Yeah, I can't possibly work there much longer.

I'm not sure if I should take comfort in the fact that just about everyone else feels the same way. For a while I thought we could suffer through it together -- after all, we almost never have to see the big boss, we just have to deal with his e-mails and his hangers-on -- but I don't think I can suffer through several more years of this.

So now I'm in a bind. If I was posting this on my own blog, I'd ask you if you know of any jobs in my industry. Unfortunately, I'm on Liz's blog today. So I guess this is the wrong day to ask whether you have ideas about jobs. I will say that I'm willing to move and that I'm really really good at what I do. I am proud of my work, at least when it doesn't involve the big boss. I love the people I work with and I really believe in the cause we're supporting. It's a good one. Too bad I can't stick with it.

13 comments:

Anonymous said...

Good luck whatever you do. As someone who has been in the work force for some years and worked in different industries, different sized companies, etc... I can tell you the grass is rarely greener. It's just mowed differently. If you really like what you do, consider sticking it out. Consider trying to suggest some changes and see how it goes over...

lizgwiz said...

I have been unhappy in a job/with my boss, and it is miserable.
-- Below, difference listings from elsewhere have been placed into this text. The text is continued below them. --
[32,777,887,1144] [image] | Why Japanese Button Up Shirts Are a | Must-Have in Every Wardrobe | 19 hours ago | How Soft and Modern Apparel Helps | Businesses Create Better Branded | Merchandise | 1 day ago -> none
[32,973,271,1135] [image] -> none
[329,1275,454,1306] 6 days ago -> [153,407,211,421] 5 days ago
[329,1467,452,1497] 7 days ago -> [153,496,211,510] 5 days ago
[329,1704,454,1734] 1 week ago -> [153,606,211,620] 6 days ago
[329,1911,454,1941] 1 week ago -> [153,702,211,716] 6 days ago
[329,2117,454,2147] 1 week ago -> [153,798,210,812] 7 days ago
Best of luck to you in making a change.

Sauntering Soul said...

I changed jobs a year ago because my former boss made me cry at least three or four times per week. She made other people who didn't report to her directly cry a lot too. I still don't know how, but I was with her for 7 years. She's on her third assistant in the year since I've been gone.

It has been a much better year since I made the decision to leave. I hope you're able to make a positive change and stay in the same field since you love it so much. Good luck to you!

Anonymous said...

Ugh. I feel your pain. I was looking to leave my job for similar reasons recently, but luckily the boss left before I had to!

Anonymous said...

I've been there too. Actually, in an odd way I am right now but the "big boss" isn't just one person. I wish you luck finding something where you live now.

Unknown said...

good luck in your search. you could always move here and we could sell coke can necklaces on the side of the rode because man! panhandlers seem to be happy standing around making $30grand a year doing absolutely nothing.

shelleycoughlin said...

Wow, that's a tough choice. Good luck with your decision!

andrea_frets said...

I went through that toward the end of last year. It wasn't the boss but a culmination of factors and the idea of leaving my job delighted me to no end. I started a new job in November and couldn't be happier. Good luck to you!

Elise said...

If you like the people, like the work, support the cause, and feel that you are good at what you do, there might not be a much better option out there. I mean, if Big Boss might leave sometime soon, maybe it WOULD be worth it to stick it out.

Then again, I'm sure you've considered all of that, and not knowing the field, maybe there really are lots of opportunities out there.

Scary decision, I wish you the best of luck!

Anonymous said...

My boss drives me crazy, but staying put is so much better than starting over, because I think every boss in the world has some level of crazy. Even if he or she doesn't, it's hard not to be annoyed by someone who has the job of telling you what to do.

Sometimes I wish I could be more like Smithers and just embrace the boss love.

don't call me MA'AM said...

Wow. As I read this, I thought, "Did I write TWO anonymous posts today??" Although not the exact same situation, I definitely can relate to your feelings. Good luck!!

Mariposa said...

I should join this activity next time! Ha!

But looks like you just put into writing what has been in my mind for months now. I feel safer talking about it here because this is in another space too! LOL

I'm hoping to quit my job soon and I'm giving myself a month or 2 timeframe!

Anonymous said...

Life is too short to work for a bad boss. I am in the same boat as you right now, but have plans to leave this summer already in place so I am trying to hang in there. Hope you find a new opportunity soon.